## Task directions
Exact copies of the lines below are the goal; any images in them are dropped.
(Information provided Opens)
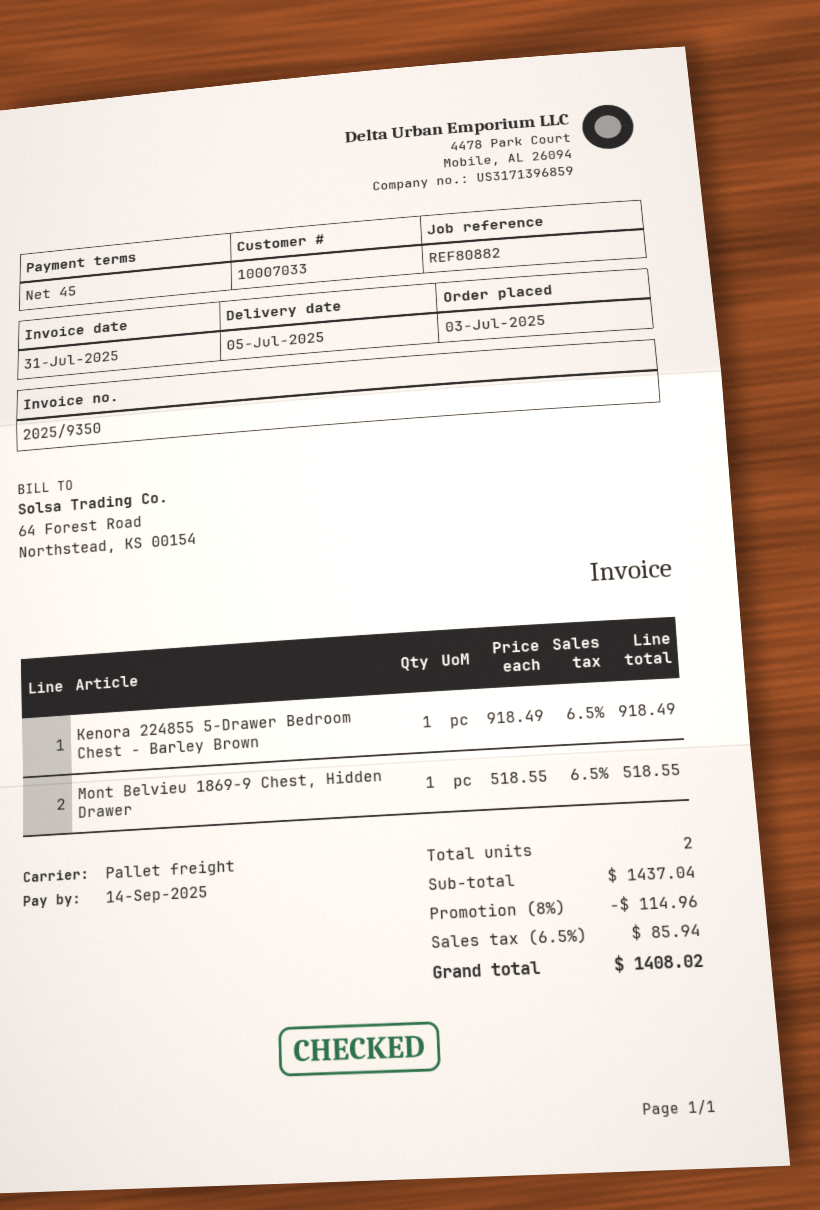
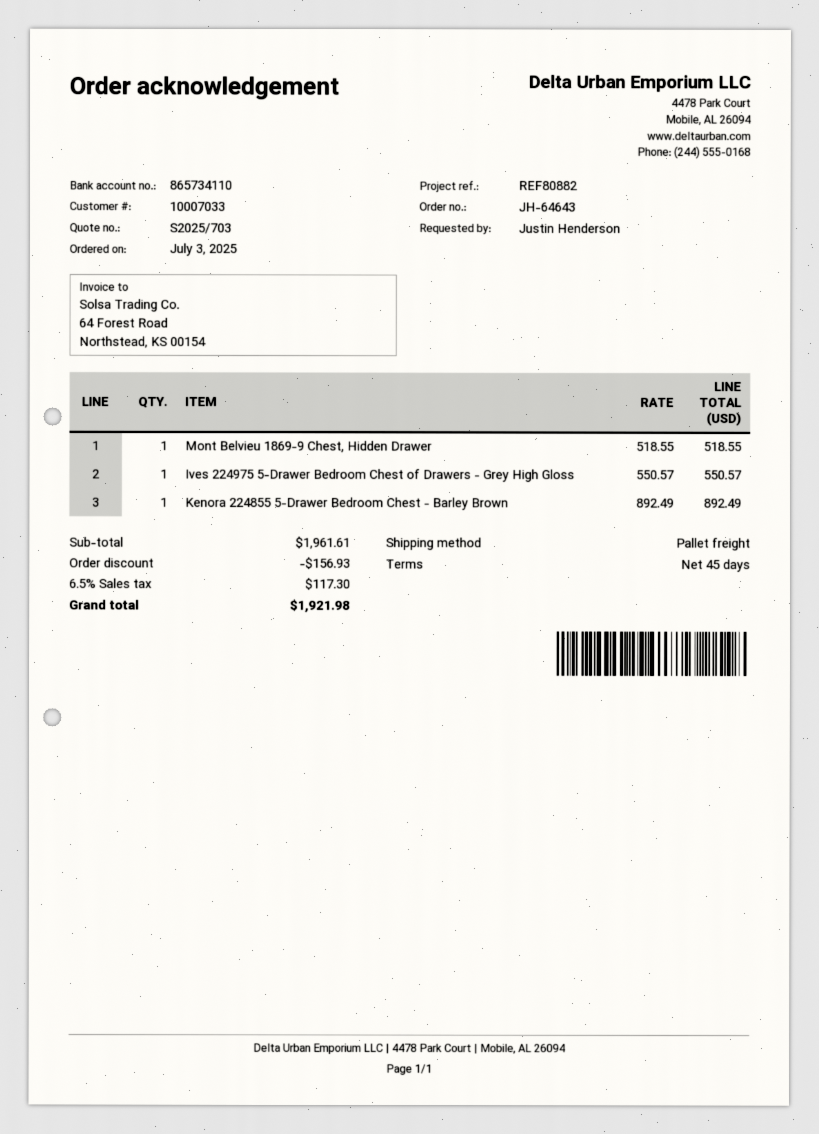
Kenora 224855 5-Drawer Bedroom Chest - Barley Brown: 1 x 918.49 = 918.49 -> 1 x 892.49 = 892.49
Ives 224975 5-Drawer Bedroom Chest of Drawers - Grey High Gloss: none -> 1 x 550.57 = 550.57
subtotal: 1437.04 -> 1961.61
discount: 114.96 -> 156.93
tax: 6.5% = 85.94 -> 6.5% = 117.30
total: 1408.02 -> 1921.98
(Information provided Closes)
## Problem solution
Kenora 224855 5-Drawer Bedroom Chest - Barley Brown: 1 x 918.49 = 918.49 -> 1 x 892.49 = 892.49
Ives 224975 5-Drawer Bedroom Chest of Drawers - Grey High Gloss: none -> 1 x 550.57 = 550.57
subtotal: 1437.04 -> 1961.61
discount: 114.96 -> 156.93
tax: 6.5% = 85.94 -> 6.5% = 117.30
total: 1408.02 -> 1921.98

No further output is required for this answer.